Futuro incerto

La ricerca ha speso molto per cercare di comprendere quale possa essere l’azione dei gas ad effetto serra con riferimento al cambiamento climatico, almeno altrettanto dovrebbe adesso essere speso per cercare di comprendere quali siano le varianti di origine naturale che probabilmente giocano un ruolo ancora più importante.

Che clima ci sarà tra dieci anni? Molto difficile a dirsi. Per rispondere a questa domanda ci sono più elementi da prendere in considerazione. Per prima cosa, bisogna guardare gli output dei modelli di simulazione climatica. Va però tenuto in considerazione che questi strumenti incontrano parecchie difficoltà a descrivere esattamente quello che sta accadendo e quello che è accaduto negli ultimi dieci anni. Questo pone seri dubbi circa la loro attendibilità. In sostanza, è probabile che la variabilità naturale condizioni l’andamento del clima più di quanto fosse ritenuto possibile. Se questa tesi dovesse rivelarsi attendibile, ed ultimamente ci sono molti studiosi che la supportano, è presumibile che i prossimi anni possano essere caratterizzati, se non da una tendenza al raffreddamento, quanto meno dall’arresto della crescita delle temperature. Questo andamento, infatti, potrebbe essere correlato ad alcune forzanti di origine naturale, prima fra tutte la fonte primaria di energia, il Sole. A spingere nella stessa direzione, potrebbero poi essere alcune dinamiche interne al sistema: le oscillazioni di lungo periodo delle temperature di superficie degli oceani, normalmente soggette ad accentuata ciclicità, sembra stiano entrando in una fase i cui effetti potrebbero indurre ad una diminuzione delle temperature. Le uniche informazioni disponibili al riguardo sono i dati pregressi.

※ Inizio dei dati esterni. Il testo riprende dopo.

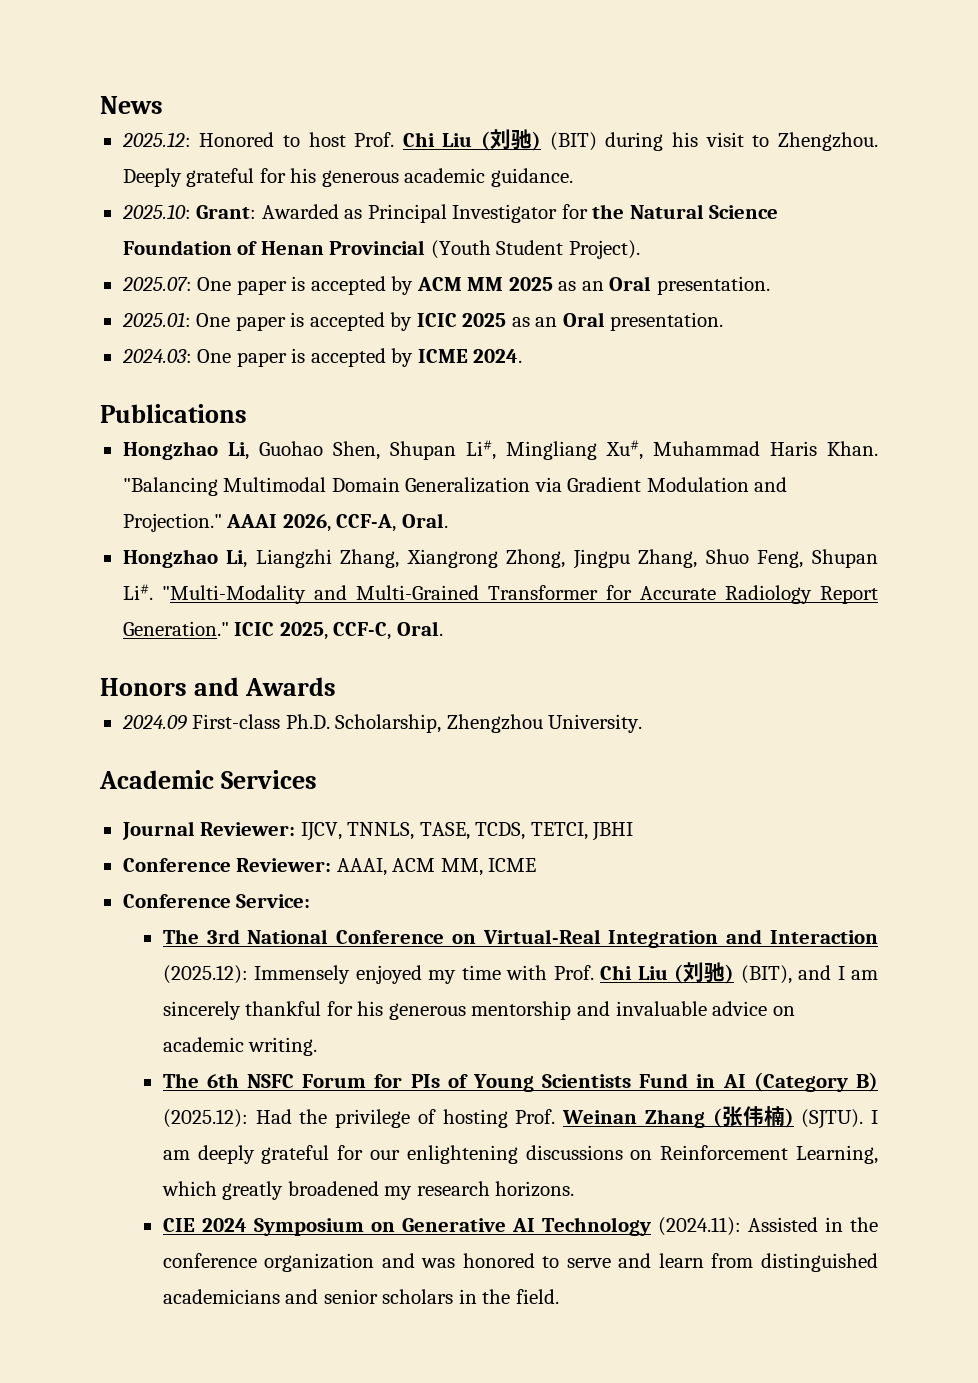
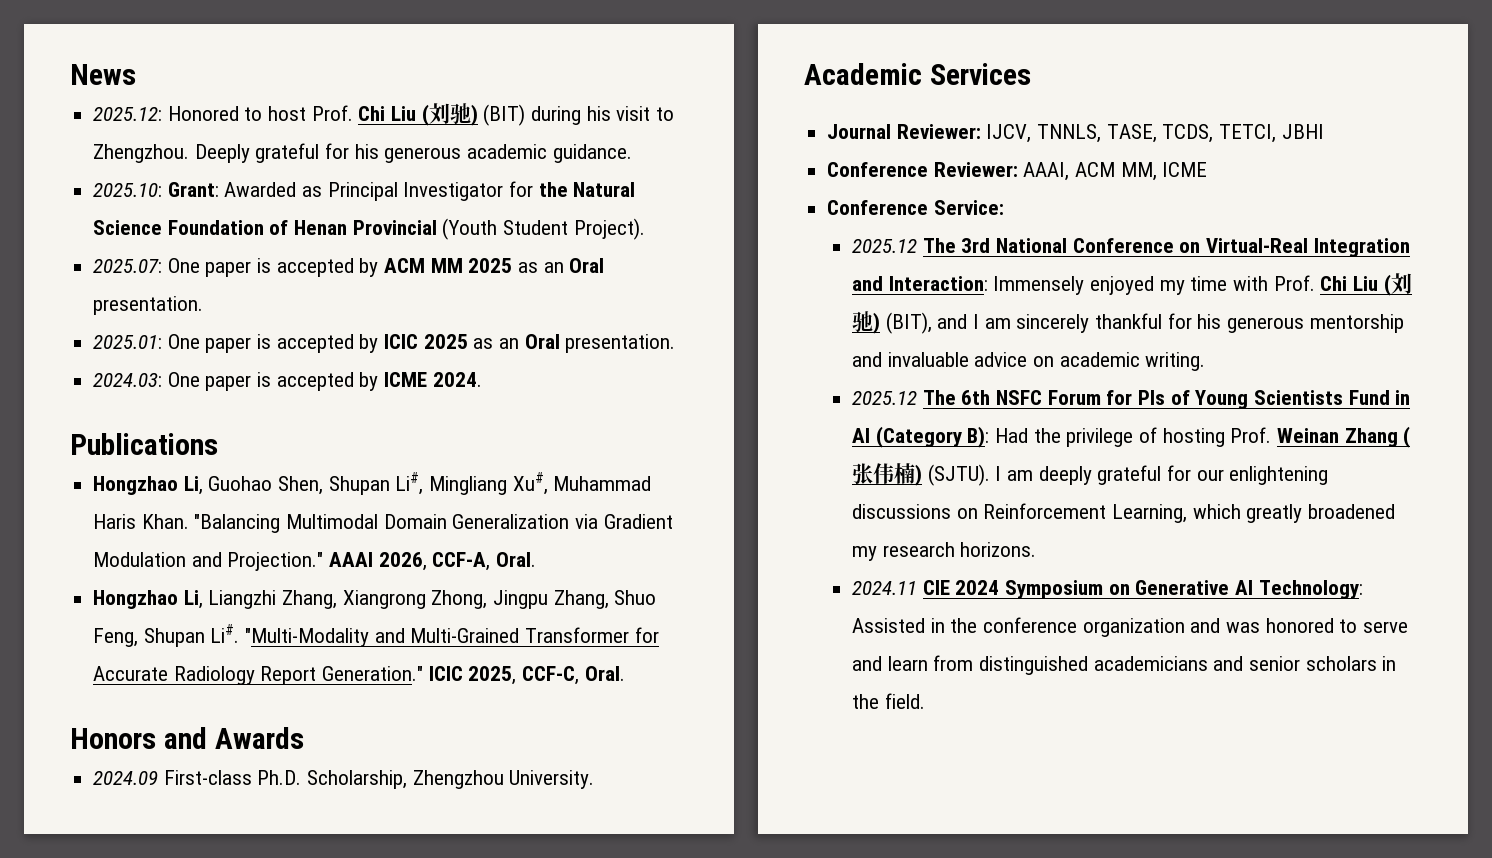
- The 3rd National Conference on Virtual-Real Integration and Interaction (2025.12): Immensely enjoyed my time with Prof. Chi Liu (刘驰) (BIT), and I am sincerely thankful for his generous mentorship and invaluable advice on academic writing.
+ 2025.12 The 3rd National Conference on Virtual-Real Integration and Interaction: Immensely enjoyed my time with Prof. Chi Liu (刘驰) (BIT), and I am sincerely thankful for his generous mentorship and invaluable advice on academic writing.
- The 6th NSFC Forum for PIs of Young Scientists Fund in AI (Category B) (2025.12): Had the privilege of hosting Prof. Weinan Zhang (张伟楠) (SJTU).
+ 2025.12 The 6th NSFC Forum for PIs of Young Scientists Fund in AI (Category B): Had the privilege of hosting Prof. Weinan Zhang (张伟楠) (SJTU).
- CIE 2024 Symposium on Generative AI Technology (2024.11): Assisted in the conference organization and was honored to serve and learn from distinguished academicians and senior scholars in the field.
+ 2024.11 CIE 2024 Symposium on Generative AI Technology: Assisted in the conference organization and was honored to serve and learn from distinguished academicians and senior scholars in the field.

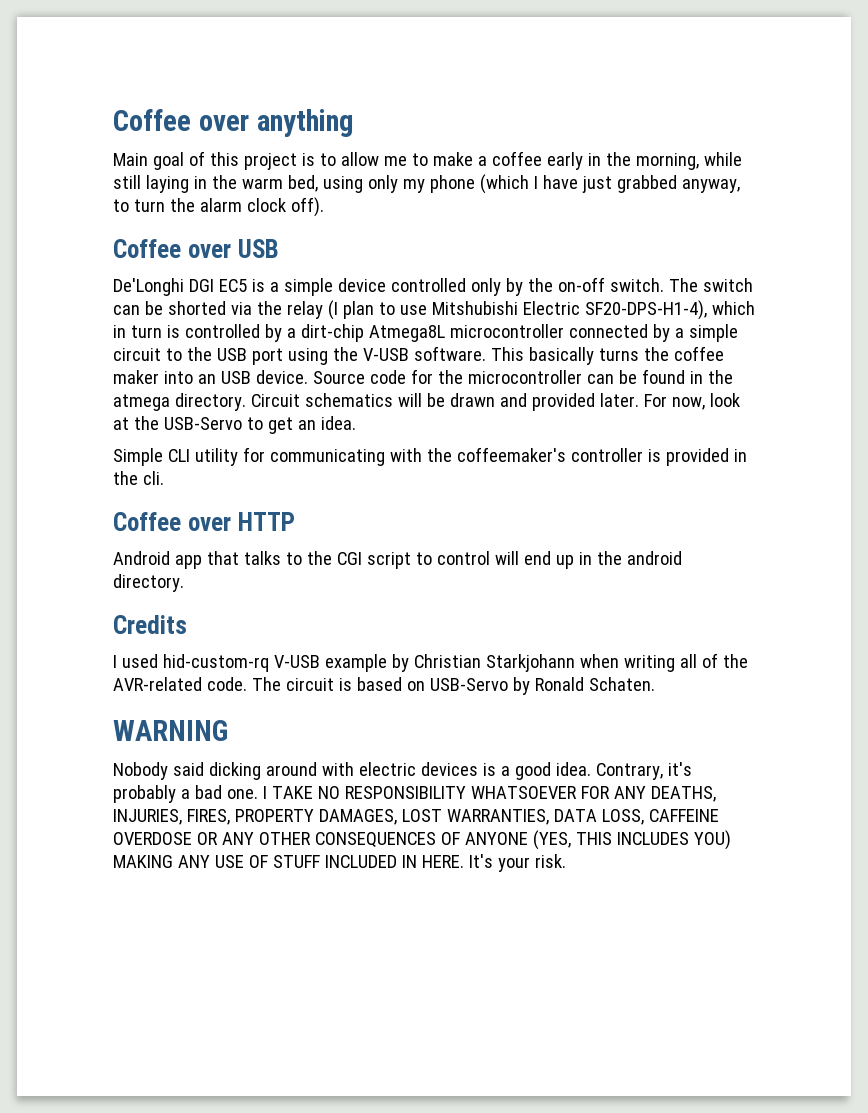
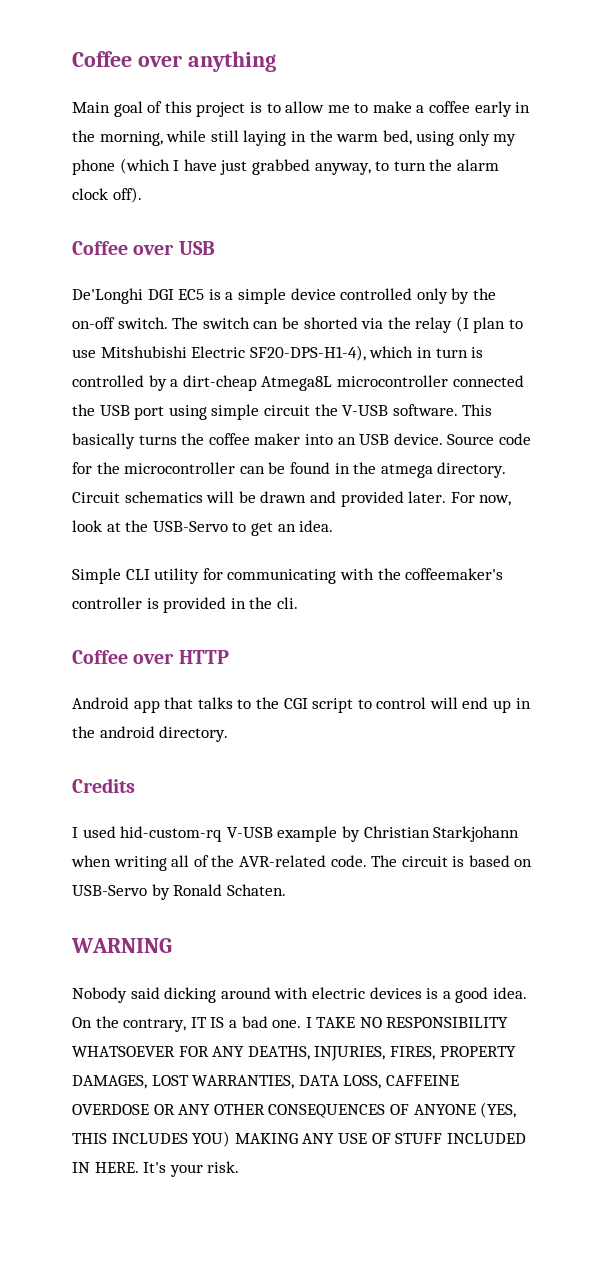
- The switch can be shorted via the relay (I plan to use Mitshubishi Electric SF20-DPS-H1-4), which in turn is controlled by a dirt-chip Atmega8L microcontroller connected by a simple circuit to the USB port using the V-USB software.
+ The switch can be shorted via the relay (I plan to use Mitshubishi Electric SF20-DPS-H1-4), which in turn is controlled by a dirt-cheap Atmega8L microcontroller connected the USB port using simple circuit the V-USB software.
- Contrary, it's probably a bad one.
+ On the contrary, IT IS a bad one.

Dati di prossimità e osservazioni. Riguardo a quest’ultime, e con specifico riferimento a quelle effettuate dalle stazioni al suolo, va detto che hanno sofferto di alcuni problemi in parte ancora irrisolti. Per questo motivo, vengono applicati degli indici di correzione. Ma essi sporcano i dati. Li rendono maggiormente fruibili, ma meno significativi da un punto di vista scientifico.
Quanto influisce sul clima l’attività antropica? Quanto influisce l’essere umano con il suo comportamento? Il tema dell’inquinamento è certamente importante, ma, almeno per certi aspetti, deve essere separato dalla questione del clima. In alcuni casi, l’impatto antropico è abbastanza tangibile: ciò accade, ad esempio, in riferimento alle mutazioni dei microclimi delle nostre città, o delle zone dove sono sorte delle grandi opere infrastrutturali per la deviazione dei corsi d’acqua o per lo sfruttamento delle risorse idriche. In questi casi, dal punto di vista locale, l’impatto è importante. Ma stiamo sempre parlando di microclima. Che l’attività umana sia poi in grado di mutare il clima a livello globale, questo è ancora abbastanza lontano dall’essere dimostrato. A mio parere, se la ricerca scientifica ha speso molto per cercare di comprendere quale possa essere l’azione dei gas ad effetto serra sul cambiamento climatico, almeno altrettanto dovrebbe essere speso per cercare di comprendere quali siano le varianti di origine naturale che giocano un ruolo ancora più importante. Senza comprendere questo, è difficile che si possa giungere ad un qualunque genere di proiezione, perché il sistema è comunque influenzato sia dall’effetto antropico, il cui peso come ho detto deve essere ancora definito, sia dalle forze naturali. Senza tutte queste informazioni, abbiamo solo un quadro distorto.
E l’effetto serra? Che Dio non voglia mai che smetta di esistere! E’ ad esso che dobbiamo la vita! Il peggior risultato ottenuto dalla grossolana campagna di informazione sul clima è quello di aver dipinto l’effetto serra come qualcosa di negativo. E’ assolutamente necessario per la vita nel nostro pianeta e ha favorito le condizioni atmosferiche che l’hanno resa possibile. In assenza di effetto serra, questo pianeta non sarebbe vivibile così come noi lo conosciamo. Noi stessi, probabilmente, non ci saremmo mai sviluppati. Magari si sarebbero sviluppate altre forme di vita, ma qui non stiamo facendo filosofia. Il punto è che è assolutamente necessaria un’azione di contenimento negli strati più bassi dell’atmosfera della radiazione ad onda lunga emessa dalla superficie terrestre che mantenga le temperature intorno ad una media globale, quale quella che noi conosciamo e che si aggira attorno ai 15 gradi. E questa azione viene svolta, da quando esiste la vita, proprio dai gas ad effetto serra, primo fra tutti, naturalmente, l’anidride carbonica. Poi, ancor di più dal vapore acqueo. E’ per questo che trovo sbagliato aver fornito all’opinione pubblica il messaggio che l’anidride carbonica inquina, è un veleno. Perché così non è. Anzi, stiamo parlando del nutriente principale della biosfera. L’anidride carbonica è assolutamente necessaria al mantenimento dell’equilibrio del sistema climatico, anche se parlare di equilibrio in un sistema climatico è un azzardo, visto che si tratta di un sistema in continua mutazione. E mantenere uno status che ci piace è un’esigenza antropocentrica. Ma è anche utopia.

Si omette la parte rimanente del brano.